Gesundheitsstaatssekretärin Ellen Haußdörfer (SPD) macht Hoffnung, dass die Kürzung noch nicht in Stein gemeißelt ist. Es handle sich um eine »qualifizierte Sperre« – die Mittel können also durch den Hauptausschuss des Abgeordnetenhauses doch noch freigegeben werden. »Wenn wir zur Hälfte des Jahres feststellen, dass die Mittel nicht reichen, gehe ich davon aus, dass wir den Hauptausschuss anrufen werden«, sagt sie.
Ein kompliziertes Antragsverfahren vergrößert die finanziellen Unsicherheiten noch weiter. »Planmäßig erstellt das zuständige Landesamt für Gesundheit und Soziales drei Bescheide, die Beratungsstellen müssen zwei- bis dreimal überarbeitete Anträge und Stellenpläne einreichen«, sagt Astrid Lück. »Das ist insgesamt ein sehr aufwendiges Verfahren.« Insgesamt 34 Einzelpositionen müssten die Antragssteller erläutern, um die Zuwendung zu erhalten. Es sei die Regel, dass die Beratungsstellen mit vorläufigen Zuwendungsbescheiden arbeiten und erst im Verlauf des Jahres eine fixe Zusage erhalten.
Das Hin und Her schade der Arbeit der Beratungsstellen, sagt auch Afsaneh Afreze. Zehn Monate habe das Antragsverfahren bei einem geplanten Projekt gedauert. »Viele Mitarbeiter, die schon für Stellen zugesagt haben, sind in der Zwischenzeit wieder abgesprungen«, berichtet sie.

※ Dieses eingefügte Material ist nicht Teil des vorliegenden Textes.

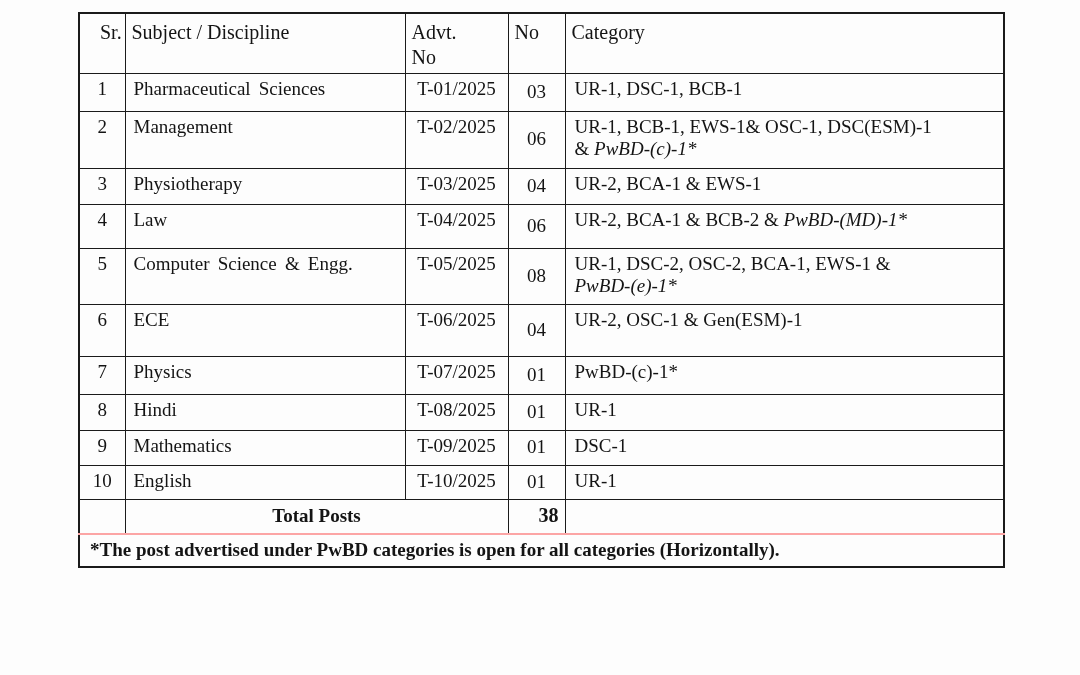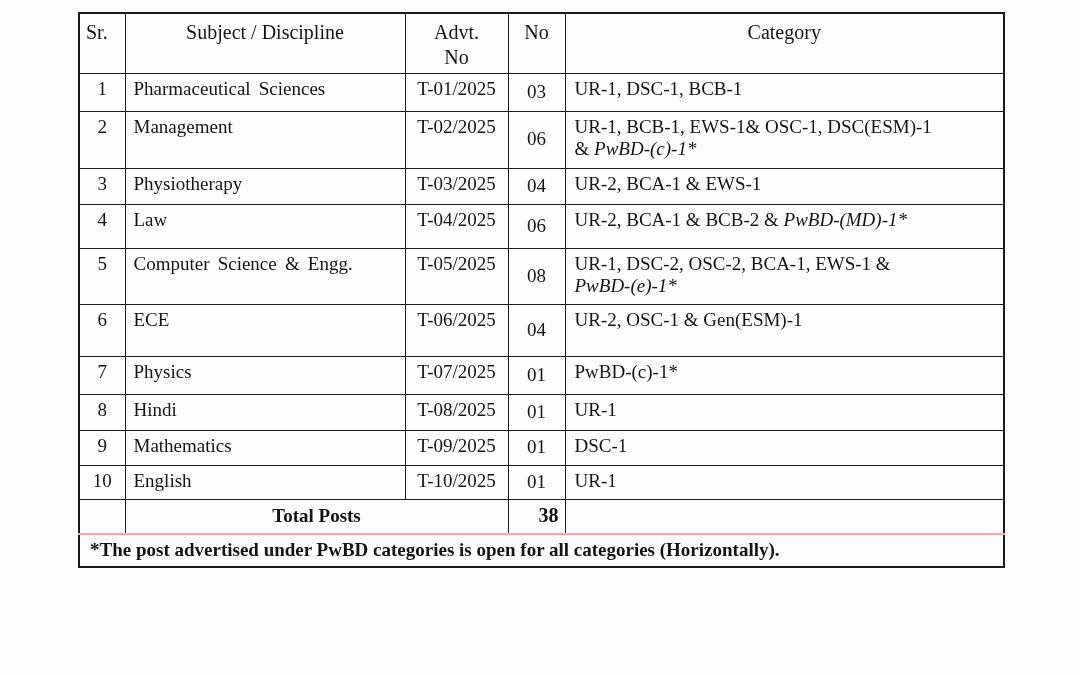"Sr." .th-sr { padding-left: 6px -> 20px }
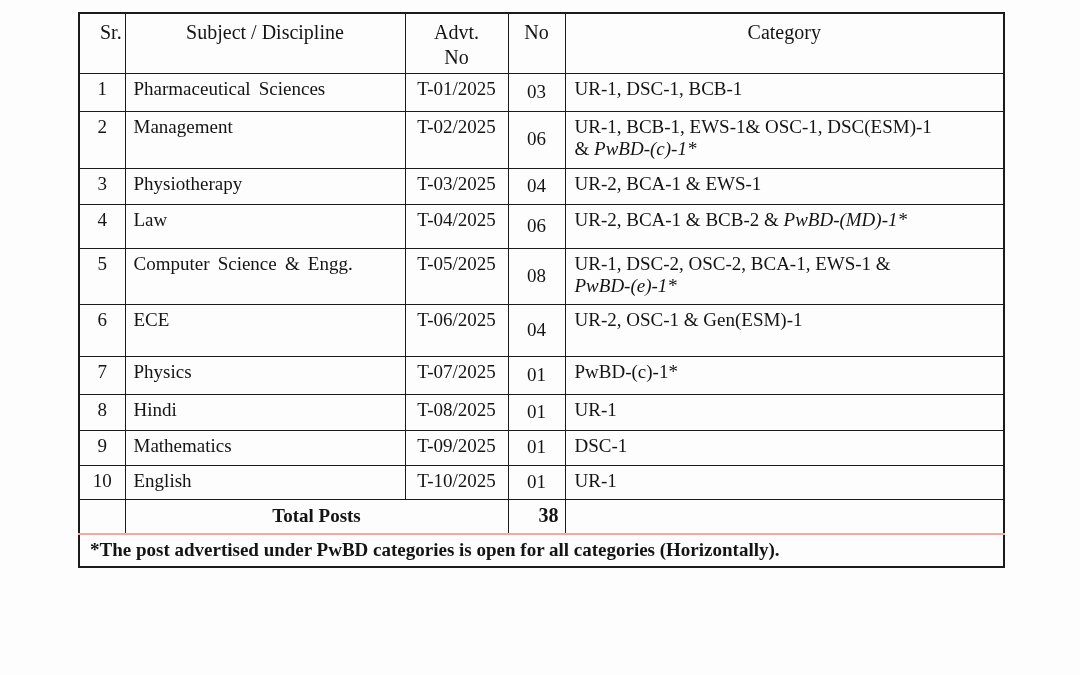"Subject / Discipline" thead th { text-align: center -> left }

Astrid Lück glaubt, dass die Verfahren deutlich verkürzt werden könnten. Aktuell müssten die Beratungsstellen etwa noch genau angeben, welche Büroausstattung sie benötigen. Dies könne einfach in einer einzelnen Pauschale zusammengefasst werden. »Das wäre eine unfassbare Erleichterung«, sagt Lück.
»Wir müssen uns Abkürzungen überlegen«, sagt auch Gesundheitsstaatssekretärin Ellen Haußdörfer. »Wir können noch Effizienzen heben.« In der Senatsverwaltung werde aktuell ein Gesetzentwurf beraten, der die Verfahren verkürzen soll. 2025 soll er ins Parlament eingebracht werden.